Bölge Adliye Mahkemesince, aynı gerekçe ile İlk Derece Mahkemesinin hükümsüzlüğe ilişkin gerekçesinin yerinde olduğu, ancak davaya Fikri ve Sınai Haklar Hukuk Mahkemesi sıfatıyla bakıldığına göre Avukatlık Ücret Tarifesinde bu mahkemelerde görülen davalar için düzenlenen vekalet ücretine hükmedilmesi gerekirtiği gerekçesi ile davalı vekilinin istinaf isteminin reddine, davacı vekilinin istinaf isteminin kabulüne, İlk Derece Mahkemesinin kararının kaldırılmasına, davanın kabulüne, davalı markasının hükümsüzlüğüne karar verilmiştir.

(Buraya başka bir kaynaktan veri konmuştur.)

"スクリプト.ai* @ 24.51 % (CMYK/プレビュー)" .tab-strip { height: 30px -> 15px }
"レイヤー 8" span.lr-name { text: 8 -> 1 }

Kararı, davalı vekili temyiz etmiştir.

Yargıtay Kararı


İlk Derece Mahkemesince verilen karara yönelik olarak yapılan istinaf başvurusu üzerine HMK’nın 355 vd. maddeleri kapsamında yöntemince yapılan inceleme sonucunda Bölge Adliye Mahkemesince esastan verilen nihai kararda, dosya kapsamına göre saptanan somut uyuşmazlık bakımından uygulanması gereken hukuk kurallarına aykırı bir yön olmadığı gibi HMK’nın 369/1. ve 371. maddelerinin uygulanmasını gerektirici nedenlerin de bulunmamasına göre usul ve yasaya uygun Bölge Adliye Mahkemesi kararının onanmasına karar vermek gerekmiştir.


SONUÇ:

Yukarda açıklanan nedenlerle, davalı vekilinin temyiz isteminin reddi ile Bölge Adliye Mahkemesince verilen kararın HMK’nın 370/1. maddesi uyarınca ONANMASINA, HMK’nın 372. maddesi uyarınca işlem yapılmak üzere dava dosyasının Bölge Adliye Mahkemesine gönderilmesine, aşağıda yazılı bakiye 8,50 TL temyiz ilam harcının temyiz eden davalıdan alınmasına, 06/11/2019 tarihinde kesin olarak oybirliğiyle karar verildi.